#### [WHAT YOU HAVE TO DO]
Keep the wording of every entry intact in your copy, and omit the pictures.

#### [EXERCISE INPUTS]
== Segment start ==
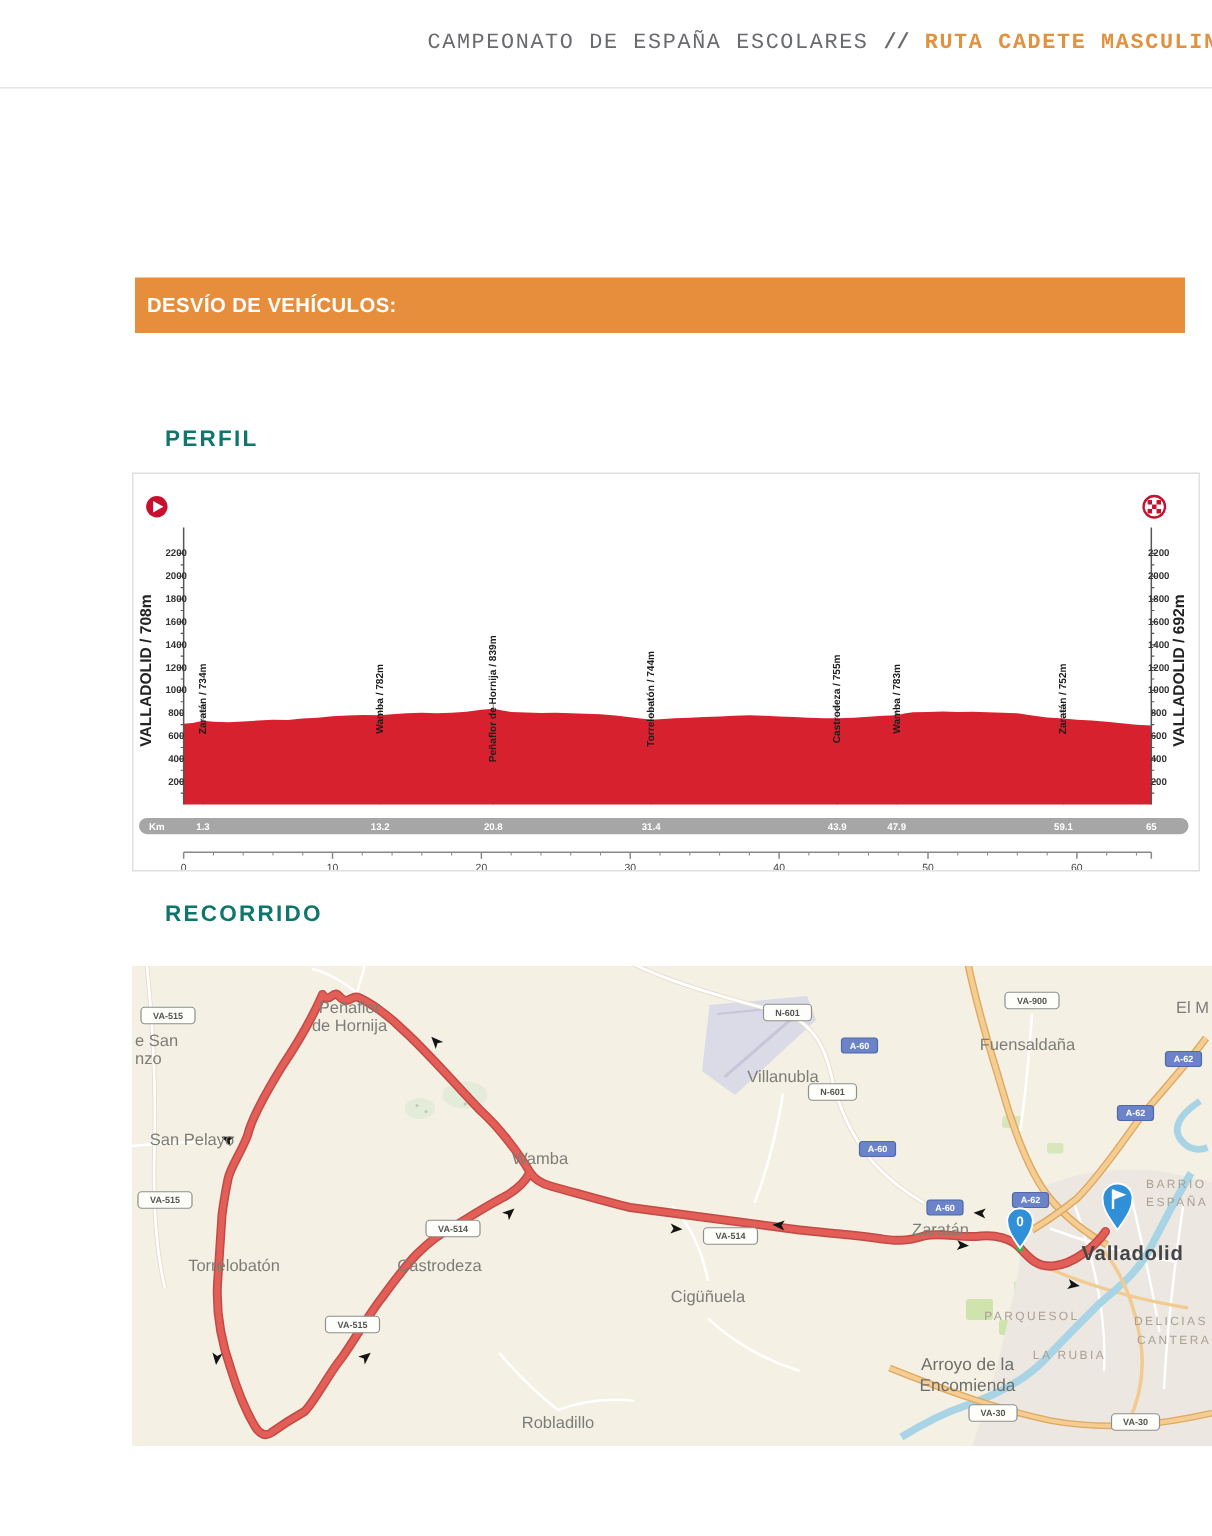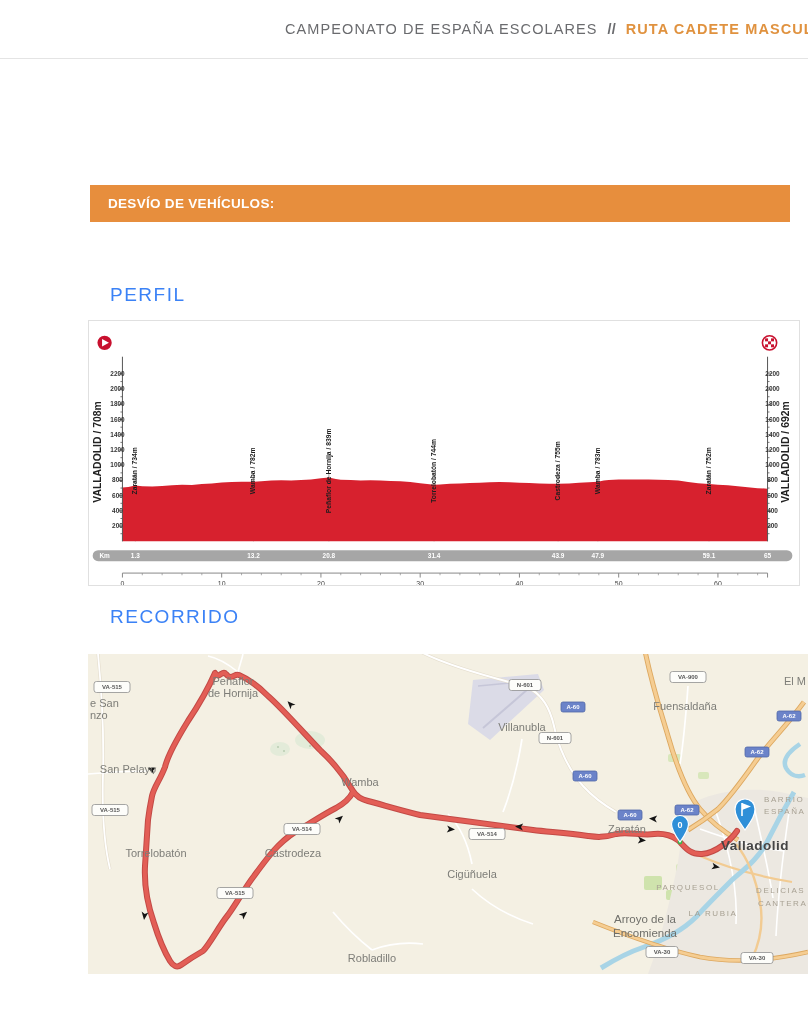--- a/index.html
+++ b/index.html
@@ -5,7 +5,7 @@
   html,body{margin:0;padding:0;background:#fff;}
   body{width:808px;height:1024px;overflow:hidden;font-family:"Liberation Sans",sans-serif;}
   .header{height:59px;border-bottom:1px solid #e4e4e4;display:flex;align-items:center;
-          padding-left:285px;white-space:nowrap;overflow:hidden;box-sizing:border-box;}
+          padding-left:285px;white-space:nowrap;overflow:hidden;box-sizing:border-box;font-family:Liberation Mono, monospace;}
   .header .bc-left{color:#6a6b6e;font-size:14.5px;letter-spacing:1.1px;}
   .header .bc-sep{color:#6a6b6e;font-weight:bold;margin:0 10px;font-size:14.5px;}
   .header .bc-right{color:#e0923f;font-weight:bold;font-size:14.5px;letter-spacing:1.1px;}

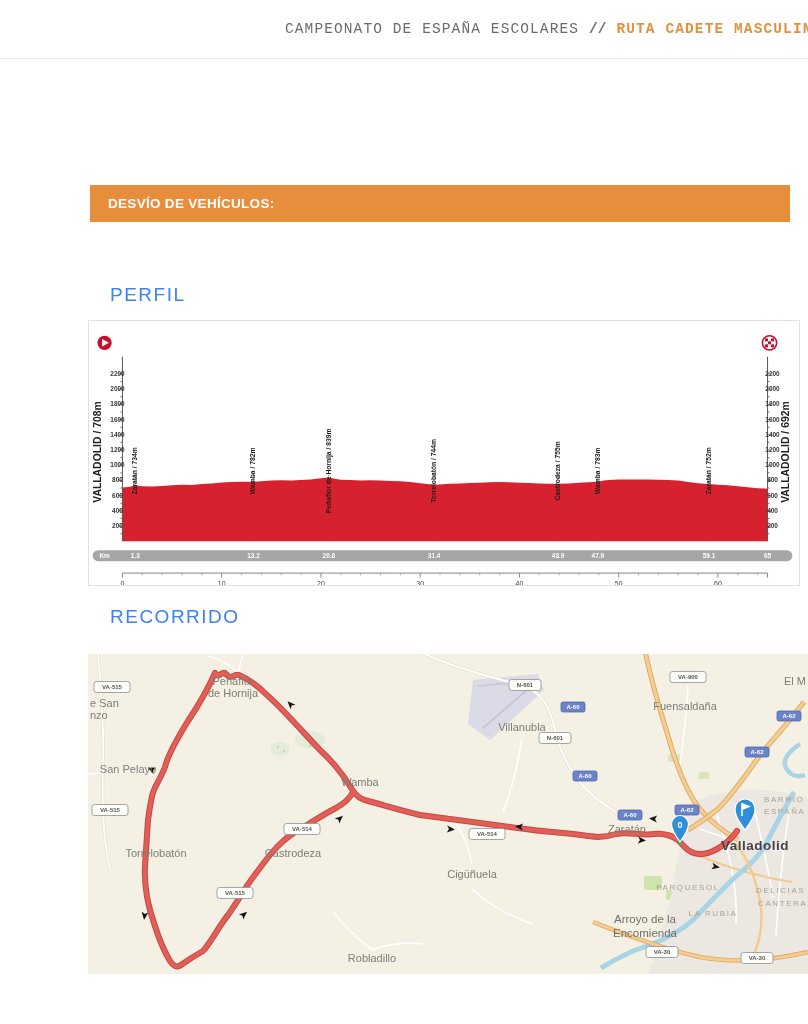--- a/index.html
+++ b/index.html
@@ -10,7 +10,7 @@
   .header .bc-sep{color:#6a6b6e;font-weight:bold;margin:0 10px;font-size:14.5px;}
   .header .bc-right{color:#e0923f;font-weight:bold;font-size:14.5px;letter-spacing:1.1px;}
   .banner{margin:126px 0 0 90px;width:700px;height:37px;background:#e78e3d;color:#fff;
-          display:flex;align-items:center;padding-left:18px;box-sizing:border-box;font-size:13.5px;}
+          display:flex;align-items:center;padding-left:8px;box-sizing:border-box;font-size:13.5px;}
   .banner b{margin-right:6px;letter-spacing:.3px;}
   h2.section{margin:0;color:#3b82f6;font-size:19px;letter-spacing:1.5px;font-weight:normal;}
   #perfil-title{margin:62px 0 14px 110px;}

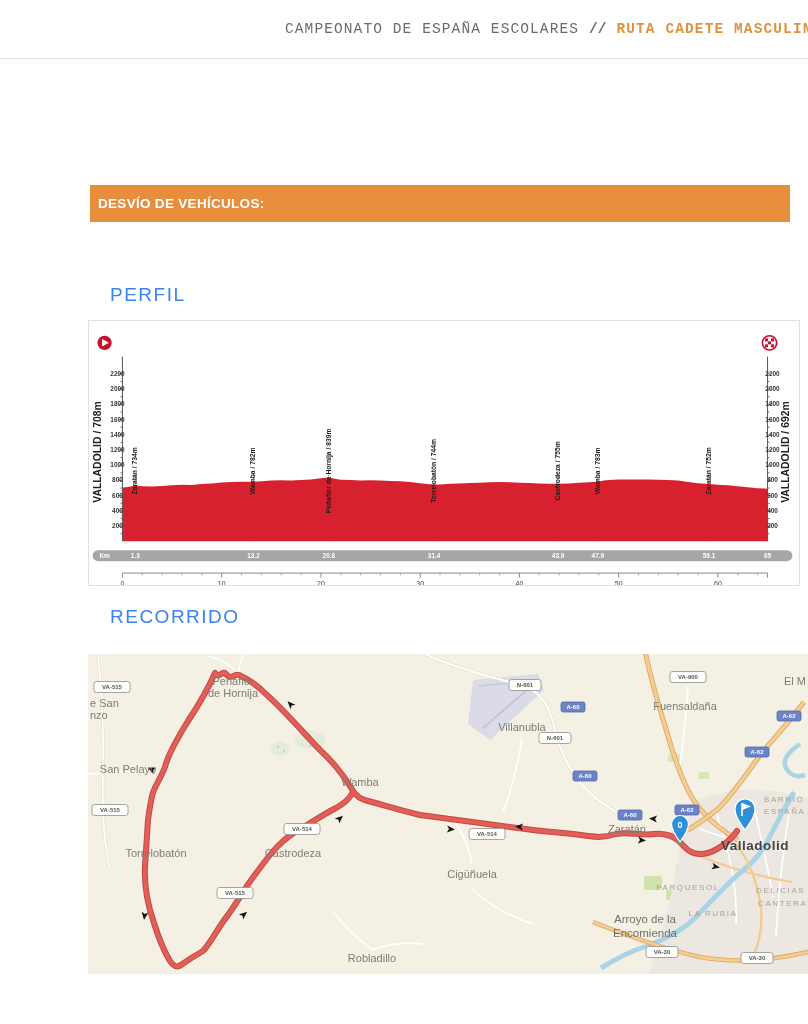--- a/index.html
+++ b/index.html
@@ -12,7 +12,7 @@
   .banner{margin:126px 0 0 90px;width:700px;height:37px;background:#e78e3d;color:#fff;
           display:flex;align-items:center;padding-left:8px;box-sizing:border-box;font-size:13.5px;}
   .banner b{margin-right:6px;letter-spacing:.3px;}
-  h2.section{margin:0;color:#3b82f6;font-size:19px;letter-spacing:1.5px;font-weight:normal;}
+  h2.section{margin:0;color:#0f766e;font-size:15px;letter-spacing:1.5px;font-weight:bold;}
   #perfil-title{margin:62px 0 14px 110px;}
   #recorrido-title{margin:20px 0 26px 110px;}
   .chart-box{margin-left:88px;width:712px;height:266px;border:1px solid #e0e0e0;box-sizing:border-box;background:#fff;}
== Segment end ==
#### [SOLUTION]
--- a/index.html
+++ b/index.html
@@ -5,7 +5,7 @@
   html,body{margin:0;padding:0;background:#fff;}
   body{width:808px;height:1024px;overflow:hidden;font-family:"Liberation Sans",sans-serif;}
   .header{height:59px;border-bottom:1px solid #e4e4e4;display:flex;align-items:center;
-          padding-left:285px;white-space:nowrap;overflow:hidden;box-sizing:border-box;}
+          padding-left:285px;white-space:nowrap;overflow:hidden;box-sizing:border-box;font-family:Liberation Mono, monospace;}
   .header .bc-left{color:#6a6b6e;font-size:14.5px;letter-spacing:1.1px;}
   .header .bc-sep{color:#6a6b6e;font-weight:bold;margin:0 10px;font-size:14.5px;}
   .header .bc-right{color:#e0923f;font-weight:bold;font-size:14.5px;letter-spacing:1.1px;}

--- a/index.html
+++ b/index.html
@@ -10,7 +10,7 @@
   .header .bc-sep{color:#6a6b6e;font-weight:bold;margin:0 10px;font-size:14.5px;}
   .header .bc-right{color:#e0923f;font-weight:bold;font-size:14.5px;letter-spacing:1.1px;}
   .banner{margin:126px 0 0 90px;width:700px;height:37px;background:#e78e3d;color:#fff;
-          display:flex;align-items:center;padding-left:18px;box-sizing:border-box;font-size:13.5px;}
+          display:flex;align-items:center;padding-left:8px;box-sizing:border-box;font-size:13.5px;}
   .banner b{margin-right:6px;letter-spacing:.3px;}
   h2.section{margin:0;color:#3b82f6;font-size:19px;letter-spacing:1.5px;font-weight:normal;}
   #perfil-title{margin:62px 0 14px 110px;}

--- a/index.html
+++ b/index.html
@@ -12,7 +12,7 @@
   .banner{margin:126px 0 0 90px;width:700px;height:37px;background:#e78e3d;color:#fff;
           display:flex;align-items:center;padding-left:8px;box-sizing:border-box;font-size:13.5px;}
   .banner b{margin-right:6px;letter-spacing:.3px;}
-  h2.section{margin:0;color:#3b82f6;font-size:19px;letter-spacing:1.5px;font-weight:normal;}
+  h2.section{margin:0;color:#0f766e;font-size:15px;letter-spacing:1.5px;font-weight:bold;}
   #perfil-title{margin:62px 0 14px 110px;}
   #recorrido-title{margin:20px 0 26px 110px;}
   .chart-box{margin-left:88px;width:712px;height:266px;border:1px solid #e0e0e0;box-sizing:border-box;background:#fff;}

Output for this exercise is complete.